On College Infidelity – The Vermont Cynic

If you have been scammed, you are not alone. I’ve been in this boat myself before. It’s a horrible feeling, but I see people cheating on their significant other all the time. I hate to tell you, but college is not a place that encourages moral decision-making.

Infidelity is seemingly ubiquitous in the 21st century. Writers from gossip magazines like TMZ live to uncover the latest celebrity cheating scandal. TikTok and other social media platforms create opportunities for all their users to expose their disloyal partners.

Cheating in the celebrity world and online drama may seem far removed from most people’s daily concerns. However, when you go to a college party and observe some people you know making out in relationships with people other than their partner, it becomes difficult not to judge.

Most will agree that one thinks infidelity is immoral April 17, 2018 Asia Sentinel article. Central to monogamous relationships is the principle that a couple will not betray one another, either sexually or emotionally.

However, college notoriously marks a hedonistic stage in life. This is especially true for first graders who were released under the watchful eye of their parents. For the first time, they can set their own values ​​and make their own rules.

Randall Harp, a philosophy professor, is particularly interested Collective action, free will and decision theoryhad some interesting thoughts on why infidelity may be more common in college.

“I think there are a few factors that could contribute to college campuses being particularly challenging places to meet ethical requirements,” Harp said.

Our ethics spring from a sense of community, he said. We set our values ​​based on what the people around us prioritize. During their studies, first graders have to form new circles of friends and thus new values.

“People are trying to decide which communities are important to them and how to construct the values ​​they want to live by according to those communities,” Harp said.

Although some people certainly emphasize the importance of their relationship in college, there is a dominance hook-up culture This can influence college students’ desire to prioritize immediate gratification over a long-term relationship, according to a 2016 article by College Student Affairs Leadership.

When our community prioritizes one-night stands over healthy relationships, then fidelity is undervalued and people are more likely to cheat on their significant other.

To complicate things further, relationships are never easy to navigate, especially for college students who are just beginning to develop their confidence. When conflict arises in a couple, I have found that one or both parties often lack the emotional maturity to resolve it in a healthy way.

According to an Oct. 10 Regain column, men are more likely to justify cheating with a lack of sexual satisfaction, while women often justify their infidelities with claims of emotional neglect.

The problems that lead to cheating are often exacerbated when couples are separated by physical distance. According to a May 14, 2019 article by The Atlantic, long-distance relationships come with a number of limitations that are beyond the couple’s control and can be difficult to manage.

When someone in a long-distance relationship feels overwhelmed by the various constraints of geographical separation, they may be seeking intimacy and emotional connection on their college campus without their partner’s approval.

In my research into this phenomenon at UVM, I spoke to an anonymous student source about her experience of cheating on her long-distance partner.

“I would ask him to be on the phone and he would go days without FaceTiming me,” the anonymous source said.

This person was hurt by their partner’s neglect, especially because if their partner tried to bring it up, they would start a fight and accuse them of being overly clingy.

“I think with other guys […] It was like they paid more attention to me than he did,” the anonymous source said.

The anonymous source’s first step toward infidelity was seeking attention and validation outside of their relationship. They felt their partner didn’t want to prioritize them and their emotions.

The source’s partner was also controlling and didn’t like it when they went out with friends at night, although they also engaged in the same activities.

“He’s always been a little bit like that, very possessive […] about who I’m dating,” said the anonymous source.

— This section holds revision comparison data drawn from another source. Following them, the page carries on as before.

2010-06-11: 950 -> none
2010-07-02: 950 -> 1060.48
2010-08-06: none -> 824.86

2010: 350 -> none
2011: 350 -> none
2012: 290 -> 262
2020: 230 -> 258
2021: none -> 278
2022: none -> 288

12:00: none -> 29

For the anonymous source, her partner’s controlling nature made it incredibly difficult to meet new people or date without feeling stressed. They wanted to enjoy their college experience but felt limited by their relationship. Eventually everything came to a head.

“I went out and did what I did because I was super angry and thought he already slept with someone else,” the anonymous source said.

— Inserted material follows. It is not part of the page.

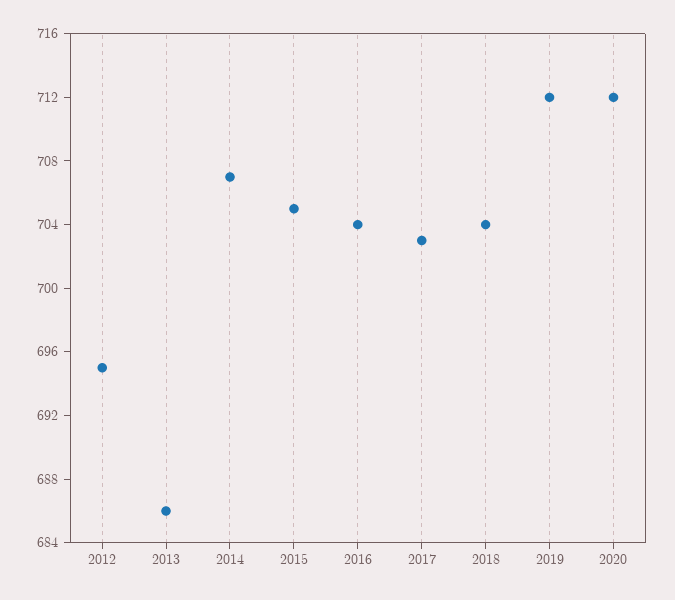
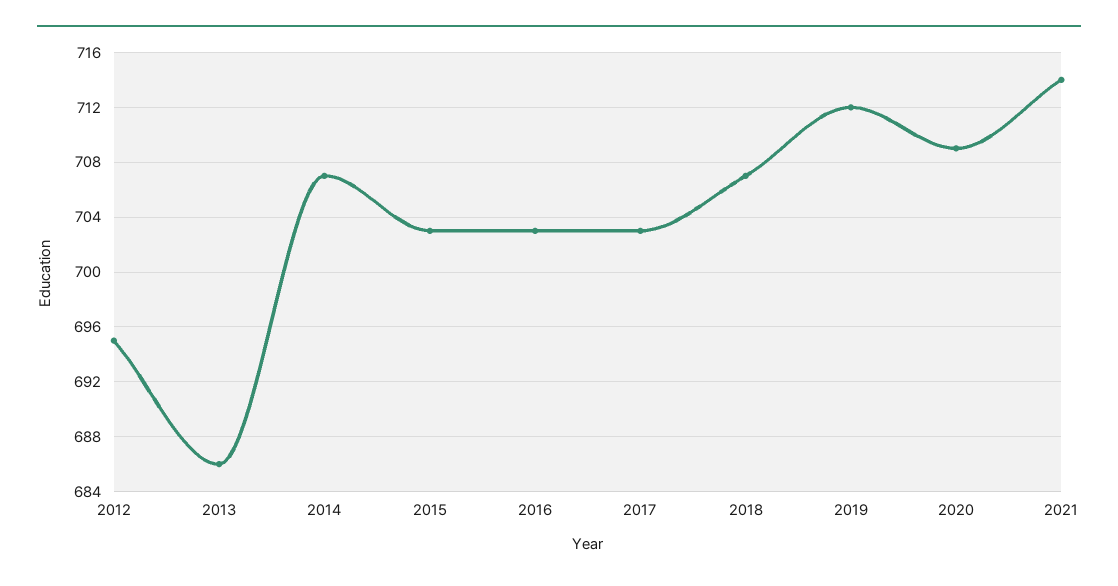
2015: 705 -> 703
2016: 704 -> 703
2018: 704 -> 707
2020: 712 -> 709
2021: none -> 714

The source ended up cheating on her partner at a basement concert one night and then broke up with her partner the next day.

They do not believe that the difficulties in their relationship justified their infidelity, but they do consider the influence their dissatisfaction with their significant other had in their ultimately seeking the attention of another romantic partner.

Sometimes it’s not easy to succumb to temptation and make an immoral decision when cheating on your partner. Infidelity can be the result of deeper problems in relationships.

It is evident that our college community is not designed to encourage the most moral behavior. Whether it’s “sexiling” your roommate at an ungodly hour, covering up your last date, or skipping a class, college students tend to make selfish decisions.

While one’s natural instincts can immediately chide the scammer for being a terrible person, sometimes external factors like college culture or relationship issues mean cheating isn’t so black and white.

I don’t condone infidelity by any means—I didn’t like being cheated on—but looking at all of the factors behind the downfall of trusting relationships can help paint a clearer picture of why someone might act this way.

When the connection culture of college finally gets to you, just be polite enough to break up with your partner before you leave them traumatized.